TASK TO CARRY OUT
Search the material for the string "none", then return every line where it is found.

SOURCE DATA

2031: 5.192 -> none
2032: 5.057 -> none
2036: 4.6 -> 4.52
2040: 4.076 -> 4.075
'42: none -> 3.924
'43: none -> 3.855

--

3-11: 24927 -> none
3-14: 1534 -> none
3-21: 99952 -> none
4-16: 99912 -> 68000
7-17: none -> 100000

* * *

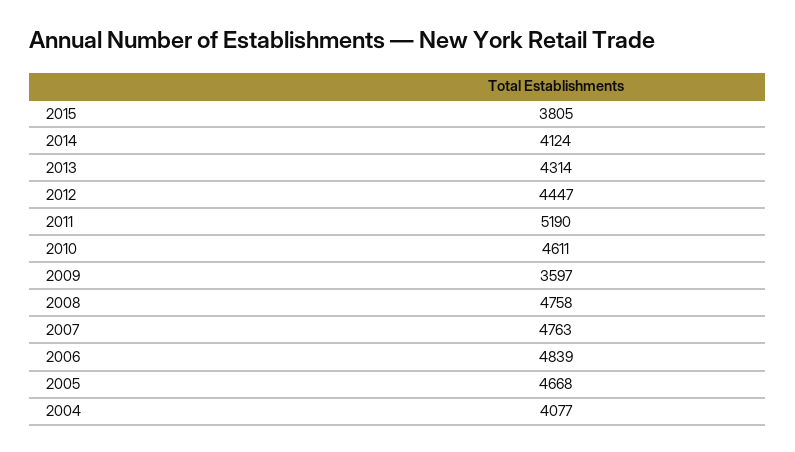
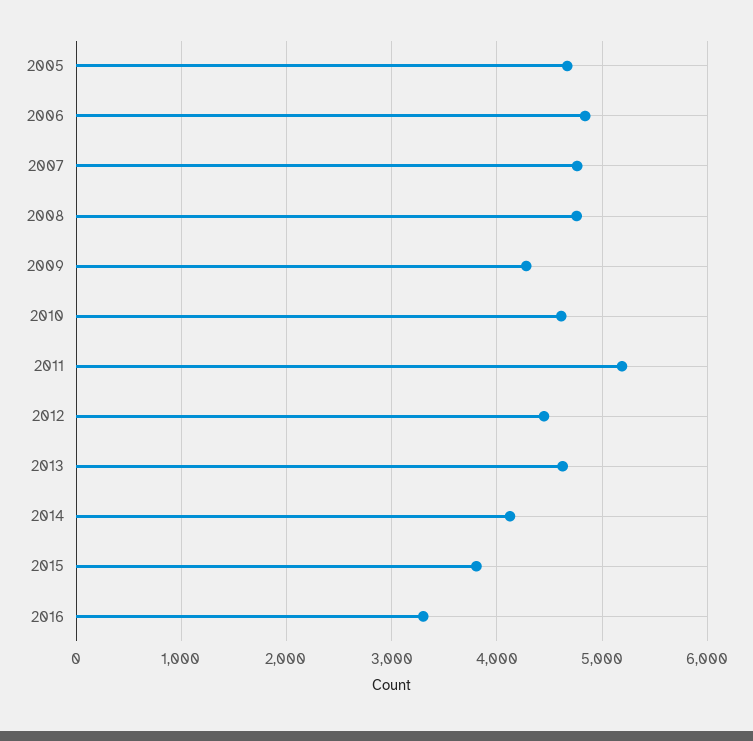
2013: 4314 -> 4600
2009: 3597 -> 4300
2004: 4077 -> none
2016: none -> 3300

OUTPUT OF THE EXERCISE
2031: 5.192 -> none
2032: 5.057 -> none
'42: none -> 3.924
'43: none -> 3.855
3-11: 24927 -> none
3-14: 1534 -> none
3-21: 99952 -> none
7-17: none -> 100000
2004: 4077 -> none
2016: none -> 3300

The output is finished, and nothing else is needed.